[LRUG] A question on DRYness on testing methods that get / set state
Daniel Barlow
dan at telent.net
Wed Nov 23 02:29:52 PST 2011
> On 23 November 2011 16:32, Graham Ashton <graham at effectif.com> wrote:>>>> So if we were using attr_* to implement the feature (I realise it's a>> contrived example) I'd skip the test entirely as I'd just be testing Ruby>> (which is pointless).
Are you writing tests against a (perhaps unwritten/verbal/implicit)
external specification, or are you writing the spec? At some point
the focus of "agile" advocates - or, as we like to refer to them these
days, "all right-thinking people" - changed from "test everything that
could possibly break" (XP, back in the days when that was fashionable)
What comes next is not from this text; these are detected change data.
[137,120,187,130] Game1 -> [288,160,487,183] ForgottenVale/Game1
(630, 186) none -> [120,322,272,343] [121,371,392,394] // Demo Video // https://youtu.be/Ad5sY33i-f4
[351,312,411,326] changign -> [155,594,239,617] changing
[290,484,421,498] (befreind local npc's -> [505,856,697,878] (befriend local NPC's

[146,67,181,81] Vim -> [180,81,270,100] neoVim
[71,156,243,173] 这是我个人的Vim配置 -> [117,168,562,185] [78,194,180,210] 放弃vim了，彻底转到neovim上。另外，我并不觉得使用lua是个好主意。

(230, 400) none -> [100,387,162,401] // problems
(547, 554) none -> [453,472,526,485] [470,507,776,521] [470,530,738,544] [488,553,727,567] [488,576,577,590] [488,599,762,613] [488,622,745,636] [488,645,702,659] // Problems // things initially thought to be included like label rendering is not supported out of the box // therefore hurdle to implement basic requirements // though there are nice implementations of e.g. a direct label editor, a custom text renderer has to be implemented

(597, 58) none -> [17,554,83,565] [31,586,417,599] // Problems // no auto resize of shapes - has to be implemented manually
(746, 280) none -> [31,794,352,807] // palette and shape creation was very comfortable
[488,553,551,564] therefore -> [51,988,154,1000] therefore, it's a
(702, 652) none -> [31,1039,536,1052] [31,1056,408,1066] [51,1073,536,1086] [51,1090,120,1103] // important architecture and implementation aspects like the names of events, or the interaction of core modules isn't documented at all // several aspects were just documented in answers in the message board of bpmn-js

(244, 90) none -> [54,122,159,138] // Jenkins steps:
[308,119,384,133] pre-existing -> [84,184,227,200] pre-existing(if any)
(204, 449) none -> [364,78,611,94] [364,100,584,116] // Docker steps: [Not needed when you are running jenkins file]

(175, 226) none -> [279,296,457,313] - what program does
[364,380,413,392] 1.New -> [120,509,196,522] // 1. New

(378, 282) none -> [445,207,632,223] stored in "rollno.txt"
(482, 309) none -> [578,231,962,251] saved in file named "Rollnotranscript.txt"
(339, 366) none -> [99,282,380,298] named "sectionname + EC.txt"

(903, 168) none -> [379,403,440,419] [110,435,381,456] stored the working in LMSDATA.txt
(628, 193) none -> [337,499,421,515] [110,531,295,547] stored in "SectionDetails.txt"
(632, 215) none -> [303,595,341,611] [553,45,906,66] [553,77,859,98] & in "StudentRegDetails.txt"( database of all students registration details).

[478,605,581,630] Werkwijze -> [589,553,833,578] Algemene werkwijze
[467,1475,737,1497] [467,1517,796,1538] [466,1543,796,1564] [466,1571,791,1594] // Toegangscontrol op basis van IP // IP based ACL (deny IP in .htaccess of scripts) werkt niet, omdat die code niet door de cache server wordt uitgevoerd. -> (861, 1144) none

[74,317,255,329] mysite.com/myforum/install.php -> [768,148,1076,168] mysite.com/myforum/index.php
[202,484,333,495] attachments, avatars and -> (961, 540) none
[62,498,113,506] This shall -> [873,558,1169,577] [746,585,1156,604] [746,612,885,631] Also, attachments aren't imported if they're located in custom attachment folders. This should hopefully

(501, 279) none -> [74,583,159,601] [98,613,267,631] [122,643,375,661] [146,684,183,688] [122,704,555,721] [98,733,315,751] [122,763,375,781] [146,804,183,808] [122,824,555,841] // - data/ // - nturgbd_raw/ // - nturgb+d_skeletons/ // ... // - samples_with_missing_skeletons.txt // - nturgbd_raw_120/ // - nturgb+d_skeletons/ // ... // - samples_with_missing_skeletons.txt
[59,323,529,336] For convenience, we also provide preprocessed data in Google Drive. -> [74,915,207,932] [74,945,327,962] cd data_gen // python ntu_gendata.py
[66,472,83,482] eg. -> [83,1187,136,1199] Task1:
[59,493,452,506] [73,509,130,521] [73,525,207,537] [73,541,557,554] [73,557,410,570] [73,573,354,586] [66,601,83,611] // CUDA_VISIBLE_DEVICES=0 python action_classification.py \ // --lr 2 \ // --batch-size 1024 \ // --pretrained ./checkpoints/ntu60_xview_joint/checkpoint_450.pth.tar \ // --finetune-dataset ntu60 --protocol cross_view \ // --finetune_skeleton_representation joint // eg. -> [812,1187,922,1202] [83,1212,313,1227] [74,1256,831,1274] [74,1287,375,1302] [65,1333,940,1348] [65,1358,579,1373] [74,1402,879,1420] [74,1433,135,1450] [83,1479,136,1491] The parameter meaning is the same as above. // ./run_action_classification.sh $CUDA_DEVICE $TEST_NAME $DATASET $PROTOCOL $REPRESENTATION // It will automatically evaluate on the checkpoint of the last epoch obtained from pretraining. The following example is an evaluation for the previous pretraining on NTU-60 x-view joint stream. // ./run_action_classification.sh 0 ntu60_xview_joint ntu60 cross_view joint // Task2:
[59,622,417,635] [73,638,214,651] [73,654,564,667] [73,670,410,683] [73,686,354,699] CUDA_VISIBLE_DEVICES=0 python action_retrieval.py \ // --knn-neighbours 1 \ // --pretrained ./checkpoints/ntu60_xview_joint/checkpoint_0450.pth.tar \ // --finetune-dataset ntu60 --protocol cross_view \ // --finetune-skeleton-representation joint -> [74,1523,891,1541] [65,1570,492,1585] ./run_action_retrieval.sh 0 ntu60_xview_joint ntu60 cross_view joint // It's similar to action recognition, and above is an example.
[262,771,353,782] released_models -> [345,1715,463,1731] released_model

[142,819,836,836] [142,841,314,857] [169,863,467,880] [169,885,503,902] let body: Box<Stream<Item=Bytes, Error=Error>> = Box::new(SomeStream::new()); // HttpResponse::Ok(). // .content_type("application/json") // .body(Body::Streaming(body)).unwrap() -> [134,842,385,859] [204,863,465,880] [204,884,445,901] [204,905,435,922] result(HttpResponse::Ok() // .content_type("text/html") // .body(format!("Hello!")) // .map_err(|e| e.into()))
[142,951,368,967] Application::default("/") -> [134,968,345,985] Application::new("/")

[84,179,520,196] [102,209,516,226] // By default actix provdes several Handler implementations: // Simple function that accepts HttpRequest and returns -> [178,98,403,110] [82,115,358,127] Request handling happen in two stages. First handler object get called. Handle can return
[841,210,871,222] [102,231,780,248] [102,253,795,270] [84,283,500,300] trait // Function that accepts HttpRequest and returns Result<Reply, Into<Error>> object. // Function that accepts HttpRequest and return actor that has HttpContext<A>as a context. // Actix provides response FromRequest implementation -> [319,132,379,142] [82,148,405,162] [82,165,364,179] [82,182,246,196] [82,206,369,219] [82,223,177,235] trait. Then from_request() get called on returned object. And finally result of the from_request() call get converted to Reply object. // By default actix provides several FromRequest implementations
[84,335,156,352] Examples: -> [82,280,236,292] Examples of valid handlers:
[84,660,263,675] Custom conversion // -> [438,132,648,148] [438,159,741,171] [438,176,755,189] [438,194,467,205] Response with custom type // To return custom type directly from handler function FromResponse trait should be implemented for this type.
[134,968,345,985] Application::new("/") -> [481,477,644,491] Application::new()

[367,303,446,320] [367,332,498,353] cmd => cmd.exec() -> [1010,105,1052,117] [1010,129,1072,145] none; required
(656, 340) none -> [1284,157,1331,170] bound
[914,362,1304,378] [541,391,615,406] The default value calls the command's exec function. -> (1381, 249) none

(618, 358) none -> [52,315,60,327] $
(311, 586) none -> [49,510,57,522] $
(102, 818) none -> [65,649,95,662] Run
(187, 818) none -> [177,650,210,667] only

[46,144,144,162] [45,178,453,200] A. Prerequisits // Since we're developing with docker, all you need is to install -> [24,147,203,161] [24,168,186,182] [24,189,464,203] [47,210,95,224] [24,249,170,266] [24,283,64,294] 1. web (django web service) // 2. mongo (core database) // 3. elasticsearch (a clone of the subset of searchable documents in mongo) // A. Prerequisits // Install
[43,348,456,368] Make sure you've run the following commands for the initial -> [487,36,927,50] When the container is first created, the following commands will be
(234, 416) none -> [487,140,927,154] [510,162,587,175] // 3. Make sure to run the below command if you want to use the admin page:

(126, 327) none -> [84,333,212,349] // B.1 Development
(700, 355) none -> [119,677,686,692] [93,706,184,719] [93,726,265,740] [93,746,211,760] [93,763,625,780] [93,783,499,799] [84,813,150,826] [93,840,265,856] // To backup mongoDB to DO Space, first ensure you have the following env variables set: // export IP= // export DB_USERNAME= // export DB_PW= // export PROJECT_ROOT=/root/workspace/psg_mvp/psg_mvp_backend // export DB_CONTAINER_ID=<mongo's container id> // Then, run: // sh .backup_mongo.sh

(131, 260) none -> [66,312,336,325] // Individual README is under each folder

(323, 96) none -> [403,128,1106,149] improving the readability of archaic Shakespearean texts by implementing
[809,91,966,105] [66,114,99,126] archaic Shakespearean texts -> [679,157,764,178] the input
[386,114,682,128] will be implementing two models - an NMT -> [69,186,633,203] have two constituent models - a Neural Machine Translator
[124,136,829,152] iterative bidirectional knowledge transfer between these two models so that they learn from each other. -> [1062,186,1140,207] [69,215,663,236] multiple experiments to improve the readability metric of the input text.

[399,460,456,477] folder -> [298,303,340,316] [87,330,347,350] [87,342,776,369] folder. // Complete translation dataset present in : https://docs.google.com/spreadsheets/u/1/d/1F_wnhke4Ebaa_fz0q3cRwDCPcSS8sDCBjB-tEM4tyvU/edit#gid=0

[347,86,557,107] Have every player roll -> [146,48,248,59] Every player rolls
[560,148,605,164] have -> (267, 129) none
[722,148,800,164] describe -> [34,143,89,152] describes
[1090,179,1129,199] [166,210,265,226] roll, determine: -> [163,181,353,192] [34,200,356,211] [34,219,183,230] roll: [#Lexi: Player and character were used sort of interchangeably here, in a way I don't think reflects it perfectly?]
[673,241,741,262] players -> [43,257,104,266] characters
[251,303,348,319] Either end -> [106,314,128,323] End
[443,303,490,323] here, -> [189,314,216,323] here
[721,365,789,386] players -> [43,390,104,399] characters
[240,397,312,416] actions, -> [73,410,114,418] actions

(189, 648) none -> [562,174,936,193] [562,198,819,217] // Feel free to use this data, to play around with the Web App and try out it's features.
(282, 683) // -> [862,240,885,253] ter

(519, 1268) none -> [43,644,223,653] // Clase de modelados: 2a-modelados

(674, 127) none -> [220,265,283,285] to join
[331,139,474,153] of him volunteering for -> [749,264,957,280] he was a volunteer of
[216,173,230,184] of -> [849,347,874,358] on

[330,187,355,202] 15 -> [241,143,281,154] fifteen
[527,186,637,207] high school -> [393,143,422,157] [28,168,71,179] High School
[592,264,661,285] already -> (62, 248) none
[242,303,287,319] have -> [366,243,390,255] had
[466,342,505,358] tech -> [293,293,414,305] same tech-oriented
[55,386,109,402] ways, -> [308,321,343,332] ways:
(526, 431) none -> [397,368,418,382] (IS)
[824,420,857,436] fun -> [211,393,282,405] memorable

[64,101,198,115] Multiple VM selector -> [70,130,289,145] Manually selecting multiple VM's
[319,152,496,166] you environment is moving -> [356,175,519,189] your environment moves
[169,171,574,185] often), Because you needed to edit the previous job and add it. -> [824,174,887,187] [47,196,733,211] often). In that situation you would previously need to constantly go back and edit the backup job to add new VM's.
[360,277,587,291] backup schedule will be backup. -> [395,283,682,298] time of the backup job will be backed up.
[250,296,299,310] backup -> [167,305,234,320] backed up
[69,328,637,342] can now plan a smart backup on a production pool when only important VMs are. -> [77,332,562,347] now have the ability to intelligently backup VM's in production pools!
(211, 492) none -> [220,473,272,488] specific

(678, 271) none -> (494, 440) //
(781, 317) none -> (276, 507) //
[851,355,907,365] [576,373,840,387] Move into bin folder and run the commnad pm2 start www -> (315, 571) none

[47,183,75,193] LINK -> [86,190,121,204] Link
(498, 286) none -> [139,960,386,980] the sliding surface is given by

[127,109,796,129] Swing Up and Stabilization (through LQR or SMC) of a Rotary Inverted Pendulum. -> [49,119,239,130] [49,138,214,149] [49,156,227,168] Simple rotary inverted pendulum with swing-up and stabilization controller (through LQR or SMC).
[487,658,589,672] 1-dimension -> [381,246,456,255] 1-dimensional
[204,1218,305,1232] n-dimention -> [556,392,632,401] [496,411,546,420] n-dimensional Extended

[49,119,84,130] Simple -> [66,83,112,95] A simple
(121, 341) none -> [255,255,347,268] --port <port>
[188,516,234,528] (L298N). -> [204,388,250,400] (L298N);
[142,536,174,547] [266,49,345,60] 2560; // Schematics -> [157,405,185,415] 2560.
to "your test is a specification of how the application should behave"
(TDD/BDD).
In this case it's frustrating, I feel, because "attr_accessor :foo" in
a source file is just as declarative as
"has_something_that_behaves_like_an_accessor :foo" in a spec file - it
just happens that unfortunately it's written in the wrong place to be
considered as specification. Personally, for any test like this
where a reasonable implementation can be inferred from the
specification (you could also express this as "the specification is
executable") I would like to see some way of directing the interpreter
to do so - perhaps some kind of tool which reads your spec files and
generates implementation for the easy bits. It could of course be
told not to when you want to do something more complicated instead.
But what do I know? It probably exists already.